PROMPT — Please count how many lines in the entries below contain "module" and reply with the figure alone.

RECORDS SUPPLIED —

· · ·

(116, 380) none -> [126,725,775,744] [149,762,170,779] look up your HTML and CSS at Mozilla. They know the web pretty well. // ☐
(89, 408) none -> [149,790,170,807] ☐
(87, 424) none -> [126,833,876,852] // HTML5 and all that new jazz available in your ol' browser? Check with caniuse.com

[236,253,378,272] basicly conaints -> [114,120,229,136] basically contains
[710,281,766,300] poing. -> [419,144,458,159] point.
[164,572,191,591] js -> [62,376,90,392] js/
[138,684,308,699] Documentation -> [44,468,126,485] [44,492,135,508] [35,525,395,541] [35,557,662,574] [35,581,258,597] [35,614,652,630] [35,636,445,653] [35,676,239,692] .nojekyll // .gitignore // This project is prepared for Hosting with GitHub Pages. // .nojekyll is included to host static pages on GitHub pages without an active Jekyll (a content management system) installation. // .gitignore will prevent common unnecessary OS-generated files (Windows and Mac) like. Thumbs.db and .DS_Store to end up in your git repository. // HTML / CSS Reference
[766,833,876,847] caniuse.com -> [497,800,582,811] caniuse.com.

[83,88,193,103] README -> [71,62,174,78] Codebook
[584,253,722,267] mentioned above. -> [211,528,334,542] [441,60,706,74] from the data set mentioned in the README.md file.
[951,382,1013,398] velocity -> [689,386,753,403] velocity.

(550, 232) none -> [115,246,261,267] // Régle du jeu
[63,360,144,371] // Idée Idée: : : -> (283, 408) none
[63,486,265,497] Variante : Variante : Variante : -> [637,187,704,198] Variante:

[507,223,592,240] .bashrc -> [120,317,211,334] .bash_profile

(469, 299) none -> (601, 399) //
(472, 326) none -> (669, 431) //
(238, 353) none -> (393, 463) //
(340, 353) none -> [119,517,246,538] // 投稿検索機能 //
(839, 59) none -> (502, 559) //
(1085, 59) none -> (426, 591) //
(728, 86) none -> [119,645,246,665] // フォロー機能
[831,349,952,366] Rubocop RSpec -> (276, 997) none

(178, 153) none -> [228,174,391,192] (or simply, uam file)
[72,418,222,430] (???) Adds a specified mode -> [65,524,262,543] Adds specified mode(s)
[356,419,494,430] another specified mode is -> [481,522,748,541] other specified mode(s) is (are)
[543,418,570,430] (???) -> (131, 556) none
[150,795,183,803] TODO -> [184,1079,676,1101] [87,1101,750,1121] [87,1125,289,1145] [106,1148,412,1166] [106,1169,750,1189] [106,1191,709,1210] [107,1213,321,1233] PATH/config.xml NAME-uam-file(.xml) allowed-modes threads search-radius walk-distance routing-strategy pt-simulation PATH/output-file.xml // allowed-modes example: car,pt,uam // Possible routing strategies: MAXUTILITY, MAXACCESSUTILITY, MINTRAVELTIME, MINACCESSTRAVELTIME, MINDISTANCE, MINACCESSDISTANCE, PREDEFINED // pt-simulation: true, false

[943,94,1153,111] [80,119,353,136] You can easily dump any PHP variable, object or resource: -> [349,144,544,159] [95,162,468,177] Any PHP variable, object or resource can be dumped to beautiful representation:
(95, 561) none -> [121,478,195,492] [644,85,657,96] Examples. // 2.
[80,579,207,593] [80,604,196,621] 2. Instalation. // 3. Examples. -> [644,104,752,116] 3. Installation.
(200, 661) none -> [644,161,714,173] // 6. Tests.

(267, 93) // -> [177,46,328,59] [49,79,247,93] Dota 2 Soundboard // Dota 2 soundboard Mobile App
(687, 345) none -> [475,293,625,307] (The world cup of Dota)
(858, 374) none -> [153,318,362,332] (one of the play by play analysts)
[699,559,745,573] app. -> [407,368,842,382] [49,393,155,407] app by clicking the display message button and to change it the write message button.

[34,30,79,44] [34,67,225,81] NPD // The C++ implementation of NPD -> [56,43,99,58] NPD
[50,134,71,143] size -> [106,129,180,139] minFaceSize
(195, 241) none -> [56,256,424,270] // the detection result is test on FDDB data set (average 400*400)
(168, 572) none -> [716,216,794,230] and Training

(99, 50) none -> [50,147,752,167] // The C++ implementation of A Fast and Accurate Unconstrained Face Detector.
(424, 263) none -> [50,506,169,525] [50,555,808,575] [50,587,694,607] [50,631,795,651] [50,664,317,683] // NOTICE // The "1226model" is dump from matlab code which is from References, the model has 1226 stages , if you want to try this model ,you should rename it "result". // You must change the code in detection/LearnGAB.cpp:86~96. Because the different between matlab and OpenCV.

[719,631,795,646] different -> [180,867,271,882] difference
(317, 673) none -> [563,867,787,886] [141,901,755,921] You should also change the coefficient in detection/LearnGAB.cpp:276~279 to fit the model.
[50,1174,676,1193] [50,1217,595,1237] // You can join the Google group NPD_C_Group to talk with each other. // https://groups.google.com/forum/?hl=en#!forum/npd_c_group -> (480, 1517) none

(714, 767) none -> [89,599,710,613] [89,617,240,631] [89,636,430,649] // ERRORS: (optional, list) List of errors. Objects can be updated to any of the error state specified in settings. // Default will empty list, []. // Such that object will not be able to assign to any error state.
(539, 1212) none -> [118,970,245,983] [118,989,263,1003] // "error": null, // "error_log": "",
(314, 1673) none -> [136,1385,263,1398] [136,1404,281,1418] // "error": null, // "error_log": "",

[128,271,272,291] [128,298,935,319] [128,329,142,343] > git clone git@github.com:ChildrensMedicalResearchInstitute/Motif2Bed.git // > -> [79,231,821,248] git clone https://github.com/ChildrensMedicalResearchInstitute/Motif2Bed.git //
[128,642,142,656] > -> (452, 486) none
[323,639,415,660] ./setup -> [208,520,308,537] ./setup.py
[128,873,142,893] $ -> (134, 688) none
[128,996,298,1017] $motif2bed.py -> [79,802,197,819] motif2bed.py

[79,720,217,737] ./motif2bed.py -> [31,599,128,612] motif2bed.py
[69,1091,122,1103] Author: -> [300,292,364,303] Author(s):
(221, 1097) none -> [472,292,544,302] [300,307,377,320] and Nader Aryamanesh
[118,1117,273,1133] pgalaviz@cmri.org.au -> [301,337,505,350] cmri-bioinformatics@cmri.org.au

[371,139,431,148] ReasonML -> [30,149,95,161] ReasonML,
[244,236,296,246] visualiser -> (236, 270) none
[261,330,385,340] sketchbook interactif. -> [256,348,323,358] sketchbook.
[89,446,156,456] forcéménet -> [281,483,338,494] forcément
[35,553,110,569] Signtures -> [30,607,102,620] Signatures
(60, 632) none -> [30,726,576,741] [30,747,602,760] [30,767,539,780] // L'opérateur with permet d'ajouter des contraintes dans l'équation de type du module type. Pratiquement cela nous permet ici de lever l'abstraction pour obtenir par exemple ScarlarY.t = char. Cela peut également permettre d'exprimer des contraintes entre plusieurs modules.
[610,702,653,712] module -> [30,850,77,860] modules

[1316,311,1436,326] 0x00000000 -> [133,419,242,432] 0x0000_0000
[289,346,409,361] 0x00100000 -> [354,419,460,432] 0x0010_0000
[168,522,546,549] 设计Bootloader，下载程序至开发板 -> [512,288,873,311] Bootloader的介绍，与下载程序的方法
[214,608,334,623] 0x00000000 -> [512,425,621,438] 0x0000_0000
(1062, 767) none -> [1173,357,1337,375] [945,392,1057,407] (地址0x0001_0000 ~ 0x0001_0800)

· · ·

WRITTEN RESPONSE — 2